Living in that neighborhood had always been a dream of ours. It felt like, if we made it there, we had made it in life.
My photography business was doing well and I was looking for more studio space. Tom was ready to start taking care of his own lawn instead of paying an association to do it for him.
After searching for months for a house, and having our townhouse sell in 4 days, we were in a panic to find somewhere to live and fast. It seemed like nothing was quite what we wanted. Nothing in our price range that is. Naturally, we kept bumping up our range just a hair to see if we were missing out on anything.

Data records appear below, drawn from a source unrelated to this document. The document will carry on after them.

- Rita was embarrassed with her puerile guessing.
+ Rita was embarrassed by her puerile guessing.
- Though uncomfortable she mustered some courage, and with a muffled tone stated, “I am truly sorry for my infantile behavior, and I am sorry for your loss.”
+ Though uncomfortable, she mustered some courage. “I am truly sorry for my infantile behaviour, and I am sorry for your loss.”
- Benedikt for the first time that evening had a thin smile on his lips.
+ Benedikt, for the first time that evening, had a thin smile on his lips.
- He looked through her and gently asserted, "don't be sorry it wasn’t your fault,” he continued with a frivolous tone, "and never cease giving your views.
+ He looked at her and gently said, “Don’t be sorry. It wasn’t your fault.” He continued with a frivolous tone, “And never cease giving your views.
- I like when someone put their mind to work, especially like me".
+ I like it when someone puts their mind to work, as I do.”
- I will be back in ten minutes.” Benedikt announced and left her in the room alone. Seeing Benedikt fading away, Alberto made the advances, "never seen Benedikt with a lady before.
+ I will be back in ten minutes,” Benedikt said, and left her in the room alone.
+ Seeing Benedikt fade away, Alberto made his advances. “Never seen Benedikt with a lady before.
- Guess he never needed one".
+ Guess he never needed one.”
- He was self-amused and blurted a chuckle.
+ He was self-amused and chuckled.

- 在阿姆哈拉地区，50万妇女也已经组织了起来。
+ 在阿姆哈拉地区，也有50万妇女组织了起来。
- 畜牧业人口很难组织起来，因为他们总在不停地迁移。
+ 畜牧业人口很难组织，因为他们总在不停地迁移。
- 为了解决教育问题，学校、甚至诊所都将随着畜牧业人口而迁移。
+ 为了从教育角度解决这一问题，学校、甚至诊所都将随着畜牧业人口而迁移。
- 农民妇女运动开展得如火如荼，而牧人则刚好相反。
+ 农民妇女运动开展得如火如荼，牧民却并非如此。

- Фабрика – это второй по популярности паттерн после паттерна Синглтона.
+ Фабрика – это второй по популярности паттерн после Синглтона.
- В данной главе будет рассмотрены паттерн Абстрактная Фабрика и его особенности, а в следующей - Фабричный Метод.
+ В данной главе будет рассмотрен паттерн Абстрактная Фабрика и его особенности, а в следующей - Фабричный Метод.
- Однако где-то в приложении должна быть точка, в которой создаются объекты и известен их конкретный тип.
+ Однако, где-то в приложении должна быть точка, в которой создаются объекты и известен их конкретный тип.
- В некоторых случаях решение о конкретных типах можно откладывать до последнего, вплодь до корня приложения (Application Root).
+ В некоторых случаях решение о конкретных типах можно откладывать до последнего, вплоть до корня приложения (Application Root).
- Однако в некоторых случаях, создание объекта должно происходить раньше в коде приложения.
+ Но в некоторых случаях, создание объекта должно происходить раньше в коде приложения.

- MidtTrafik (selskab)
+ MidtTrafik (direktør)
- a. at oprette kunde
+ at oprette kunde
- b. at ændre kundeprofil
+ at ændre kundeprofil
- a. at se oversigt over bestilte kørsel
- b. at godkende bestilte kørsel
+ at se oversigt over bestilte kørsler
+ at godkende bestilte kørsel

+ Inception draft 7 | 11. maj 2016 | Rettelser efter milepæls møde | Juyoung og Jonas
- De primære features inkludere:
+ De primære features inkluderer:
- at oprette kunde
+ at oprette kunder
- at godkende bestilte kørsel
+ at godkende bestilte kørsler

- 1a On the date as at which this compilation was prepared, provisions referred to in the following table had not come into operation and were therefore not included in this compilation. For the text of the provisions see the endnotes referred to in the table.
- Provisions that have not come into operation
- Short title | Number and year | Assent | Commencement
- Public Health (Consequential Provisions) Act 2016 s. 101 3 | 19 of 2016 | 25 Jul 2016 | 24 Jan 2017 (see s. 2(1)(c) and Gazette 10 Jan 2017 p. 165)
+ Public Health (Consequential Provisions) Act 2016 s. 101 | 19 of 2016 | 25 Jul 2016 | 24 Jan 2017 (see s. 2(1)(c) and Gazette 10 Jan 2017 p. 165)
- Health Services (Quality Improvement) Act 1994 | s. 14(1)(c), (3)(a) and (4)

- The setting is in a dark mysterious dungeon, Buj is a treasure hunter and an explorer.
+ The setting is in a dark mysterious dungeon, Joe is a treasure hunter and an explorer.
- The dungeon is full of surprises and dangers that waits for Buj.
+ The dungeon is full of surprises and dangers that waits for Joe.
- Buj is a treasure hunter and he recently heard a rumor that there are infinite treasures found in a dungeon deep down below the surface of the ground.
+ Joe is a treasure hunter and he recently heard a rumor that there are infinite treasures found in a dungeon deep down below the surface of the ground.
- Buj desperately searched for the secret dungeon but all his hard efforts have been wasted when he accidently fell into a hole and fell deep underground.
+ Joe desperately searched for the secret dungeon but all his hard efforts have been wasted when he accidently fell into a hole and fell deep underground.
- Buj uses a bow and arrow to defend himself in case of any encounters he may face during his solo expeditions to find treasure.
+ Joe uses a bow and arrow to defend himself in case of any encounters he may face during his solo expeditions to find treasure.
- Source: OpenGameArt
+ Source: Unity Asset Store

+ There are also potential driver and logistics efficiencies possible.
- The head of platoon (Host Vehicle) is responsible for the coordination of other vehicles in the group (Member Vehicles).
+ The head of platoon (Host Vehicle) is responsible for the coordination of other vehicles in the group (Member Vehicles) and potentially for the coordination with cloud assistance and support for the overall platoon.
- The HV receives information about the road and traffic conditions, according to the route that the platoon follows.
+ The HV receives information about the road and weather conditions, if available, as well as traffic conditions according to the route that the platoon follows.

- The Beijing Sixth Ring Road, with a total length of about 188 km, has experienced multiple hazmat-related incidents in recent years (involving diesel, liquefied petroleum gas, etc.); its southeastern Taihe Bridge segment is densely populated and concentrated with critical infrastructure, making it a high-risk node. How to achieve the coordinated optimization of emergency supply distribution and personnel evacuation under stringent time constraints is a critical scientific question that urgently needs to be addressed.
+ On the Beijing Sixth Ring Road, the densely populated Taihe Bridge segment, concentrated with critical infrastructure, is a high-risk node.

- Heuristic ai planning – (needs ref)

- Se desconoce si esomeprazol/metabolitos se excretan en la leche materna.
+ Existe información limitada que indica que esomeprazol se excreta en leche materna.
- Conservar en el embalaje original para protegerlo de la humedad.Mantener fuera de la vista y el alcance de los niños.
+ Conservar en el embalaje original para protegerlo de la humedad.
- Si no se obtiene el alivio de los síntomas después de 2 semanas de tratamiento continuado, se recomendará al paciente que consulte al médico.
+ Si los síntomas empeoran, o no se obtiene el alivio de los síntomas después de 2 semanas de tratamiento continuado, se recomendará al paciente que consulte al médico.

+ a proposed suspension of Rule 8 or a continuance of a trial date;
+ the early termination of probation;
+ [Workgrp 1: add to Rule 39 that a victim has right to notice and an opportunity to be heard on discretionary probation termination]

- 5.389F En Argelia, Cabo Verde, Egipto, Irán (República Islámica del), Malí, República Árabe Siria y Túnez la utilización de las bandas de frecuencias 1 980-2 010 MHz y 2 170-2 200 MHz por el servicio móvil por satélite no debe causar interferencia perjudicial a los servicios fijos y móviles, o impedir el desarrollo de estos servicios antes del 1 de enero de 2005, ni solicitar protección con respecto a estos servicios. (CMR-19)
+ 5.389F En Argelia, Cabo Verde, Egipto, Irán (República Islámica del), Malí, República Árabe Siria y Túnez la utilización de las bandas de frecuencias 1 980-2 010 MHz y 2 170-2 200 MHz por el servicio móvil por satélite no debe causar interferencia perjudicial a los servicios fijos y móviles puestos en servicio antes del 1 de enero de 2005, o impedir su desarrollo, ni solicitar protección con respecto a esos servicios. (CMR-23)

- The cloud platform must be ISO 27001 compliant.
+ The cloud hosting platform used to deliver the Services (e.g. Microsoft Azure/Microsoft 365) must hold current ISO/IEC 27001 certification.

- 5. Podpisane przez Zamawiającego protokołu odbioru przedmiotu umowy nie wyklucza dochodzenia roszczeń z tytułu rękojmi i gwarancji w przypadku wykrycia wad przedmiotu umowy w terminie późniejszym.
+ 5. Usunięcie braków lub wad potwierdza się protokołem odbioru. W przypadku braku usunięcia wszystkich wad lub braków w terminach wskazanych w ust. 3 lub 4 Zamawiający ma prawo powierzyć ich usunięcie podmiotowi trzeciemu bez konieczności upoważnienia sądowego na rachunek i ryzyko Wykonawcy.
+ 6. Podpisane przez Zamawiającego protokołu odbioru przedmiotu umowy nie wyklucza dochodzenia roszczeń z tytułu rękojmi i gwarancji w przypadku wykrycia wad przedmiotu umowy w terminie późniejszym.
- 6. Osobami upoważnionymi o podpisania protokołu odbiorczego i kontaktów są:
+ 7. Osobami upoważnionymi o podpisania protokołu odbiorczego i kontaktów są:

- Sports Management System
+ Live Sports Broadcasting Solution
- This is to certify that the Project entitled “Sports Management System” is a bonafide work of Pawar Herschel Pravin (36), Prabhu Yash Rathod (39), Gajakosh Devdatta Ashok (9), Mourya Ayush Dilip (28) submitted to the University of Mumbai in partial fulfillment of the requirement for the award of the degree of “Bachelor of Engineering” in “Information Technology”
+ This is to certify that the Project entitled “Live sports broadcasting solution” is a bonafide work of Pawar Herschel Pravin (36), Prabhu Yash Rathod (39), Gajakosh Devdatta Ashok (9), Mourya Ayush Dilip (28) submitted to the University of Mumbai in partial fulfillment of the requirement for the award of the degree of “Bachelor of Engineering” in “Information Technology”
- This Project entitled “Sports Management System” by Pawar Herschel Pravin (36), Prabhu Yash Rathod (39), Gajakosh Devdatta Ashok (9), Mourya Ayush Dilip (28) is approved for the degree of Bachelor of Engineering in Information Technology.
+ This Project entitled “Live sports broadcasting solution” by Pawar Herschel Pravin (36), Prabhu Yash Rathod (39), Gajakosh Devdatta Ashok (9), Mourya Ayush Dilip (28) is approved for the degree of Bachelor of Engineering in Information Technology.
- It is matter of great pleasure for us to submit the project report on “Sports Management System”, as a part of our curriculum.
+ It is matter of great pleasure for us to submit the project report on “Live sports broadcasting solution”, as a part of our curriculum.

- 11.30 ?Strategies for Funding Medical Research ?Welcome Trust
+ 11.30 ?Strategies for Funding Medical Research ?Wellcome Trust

This constant bump caused Tom a lot of anxiety. We were approved for more, but really wanted to stick with less. Our realtor and I tried to ease his mind and tell him it would all work out financially.
It did. But something else went wrong.
Photography was thriving, I had clients lining up and business stayed pretty steady. As it grew so did the demand for props, backdrops and equipment. Thankfully, we had a conveniently large storage room where I was able to keep everything. But, something started happening. Every time I walked into that room, I felt claustrophobic. This constant nagging that I needed more drove me crazy; I felt suffocated.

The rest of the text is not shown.